Delle spoglie ch’avean tesori eoi
povera fa la piú caduca salma,
e spoglia delle membra, oblia dell’alma,
come gli abiti suoi, gli abiti suoi.
Lascia i bissi piú molli e d’irte lane
al molle petto i bei candori ammanta;
ignudo brama il piede, o talor vanta
di coturno piú vil piante villane.
Pruine di cerussa ella delude
e di cinabro invetrïate fiamme,
ché non piú brama adulterar le mamme
e vuol di stranio ardor le gote ignude.
Sdegna quanto pria volle. Al mar di Gnido
non piú le squadre imprigionate invola,
né per servir l’ambizïosa gola
agli augelli di Colchi insidia il nido.
Giá le crapule sue son l’astinenze
per dar legge frugale a’ lussi sciolti;
richiama a sanitá sensi piú stolti
e dánno economie le penitenze.
Le dovizie detesta e le divide
a povertá, ch’è della fame afflitta;
cieca spelonca agli anni suoi prescritta,
agli anni suoi bel paradiso arride.
Fugge dalle cittá, fugge alle selve
e cangia in cavo speco i suoi palagi;
e se gli uomini pria trovò malvagi,
ora bontá san palesar le belve.
Tra l’angustie piú corte aduna i passi
ed ama calpestar dumi spinosi.
Vuol poi, per disturbar lenti riposi,
piume le paglie ed origlieri i sassi.
Qui su roso macigno altar dispone,
dove invece d’incenso offre i sospiri,
e con ostie di sangue e di martíri
memorie di clemenza al cielo espone.
Vive cosí piú lustri.

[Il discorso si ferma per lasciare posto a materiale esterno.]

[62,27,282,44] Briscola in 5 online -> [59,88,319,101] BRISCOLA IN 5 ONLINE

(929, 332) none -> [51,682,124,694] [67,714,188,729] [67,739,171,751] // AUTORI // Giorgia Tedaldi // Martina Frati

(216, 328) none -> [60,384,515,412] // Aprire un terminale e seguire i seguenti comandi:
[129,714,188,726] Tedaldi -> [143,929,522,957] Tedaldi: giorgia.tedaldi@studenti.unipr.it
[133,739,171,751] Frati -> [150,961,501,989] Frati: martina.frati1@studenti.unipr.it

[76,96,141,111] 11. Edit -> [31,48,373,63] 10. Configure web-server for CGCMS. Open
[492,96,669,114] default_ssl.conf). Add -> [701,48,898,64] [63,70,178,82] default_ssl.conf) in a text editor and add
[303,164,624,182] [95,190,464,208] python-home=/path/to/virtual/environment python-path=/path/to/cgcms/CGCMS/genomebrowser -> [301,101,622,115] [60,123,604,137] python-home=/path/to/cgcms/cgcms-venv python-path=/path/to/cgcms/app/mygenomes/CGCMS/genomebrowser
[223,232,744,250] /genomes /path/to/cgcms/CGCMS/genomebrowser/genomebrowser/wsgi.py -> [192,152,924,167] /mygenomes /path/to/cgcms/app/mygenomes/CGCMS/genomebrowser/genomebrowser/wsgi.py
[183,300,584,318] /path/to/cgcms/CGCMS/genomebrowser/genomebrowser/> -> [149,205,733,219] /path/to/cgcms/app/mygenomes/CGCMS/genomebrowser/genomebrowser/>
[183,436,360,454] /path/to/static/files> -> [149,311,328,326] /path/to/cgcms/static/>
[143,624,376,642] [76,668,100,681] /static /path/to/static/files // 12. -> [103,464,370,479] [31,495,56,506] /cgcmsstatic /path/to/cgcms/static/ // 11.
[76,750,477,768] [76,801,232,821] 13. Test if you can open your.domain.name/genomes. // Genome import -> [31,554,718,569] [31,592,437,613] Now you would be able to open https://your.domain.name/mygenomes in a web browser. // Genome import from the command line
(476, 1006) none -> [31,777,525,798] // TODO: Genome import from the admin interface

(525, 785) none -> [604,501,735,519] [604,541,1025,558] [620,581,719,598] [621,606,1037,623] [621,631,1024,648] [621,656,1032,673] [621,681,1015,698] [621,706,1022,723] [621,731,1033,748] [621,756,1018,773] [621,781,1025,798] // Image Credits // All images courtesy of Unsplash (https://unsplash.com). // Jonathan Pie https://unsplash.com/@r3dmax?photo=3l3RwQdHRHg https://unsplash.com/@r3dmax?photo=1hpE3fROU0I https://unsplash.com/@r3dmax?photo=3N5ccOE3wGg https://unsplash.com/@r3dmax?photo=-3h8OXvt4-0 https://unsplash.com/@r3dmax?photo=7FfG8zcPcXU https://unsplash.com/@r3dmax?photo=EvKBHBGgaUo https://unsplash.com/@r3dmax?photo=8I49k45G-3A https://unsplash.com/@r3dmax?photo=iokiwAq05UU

Ed un sol grato
raggio consolator appena vede,
ed ha, s’è d’ombre eterne un antro erede,
sepolcro alla sua morte anticipato.
Del manto a lei co’ piú sdruciti velli
tempo divorator non fa piú scudo;
ma pure all’onestá del corpo ignudo
fanno splendida veste i suoi capelli.
Stupor non è che ’l pendulo tesoro,
impudico non piú, rassembri onesto:
ché se baciò d’un Cristo il piè modesto,
or tesse alla modestia argine d’oro.
Talor d’Averno empio drappello afflige
la bella penitente, e l’etra accorre,
mentre pennuto esercito giú corre
e giú disperge i cittadin di Stige;
flagella d’arpa aurata indi le corde,
e sposa all’arpa analogia di lode.
Respira intanto Maddalena e gode
letizie vive all’armonia concorde.
Gode cosí tra le beate schiere
pegno di gloria. Ed accorciate l’ore,
deliquio tenerissimo d’amore
l’anima scioglie a passeggiar le sfere.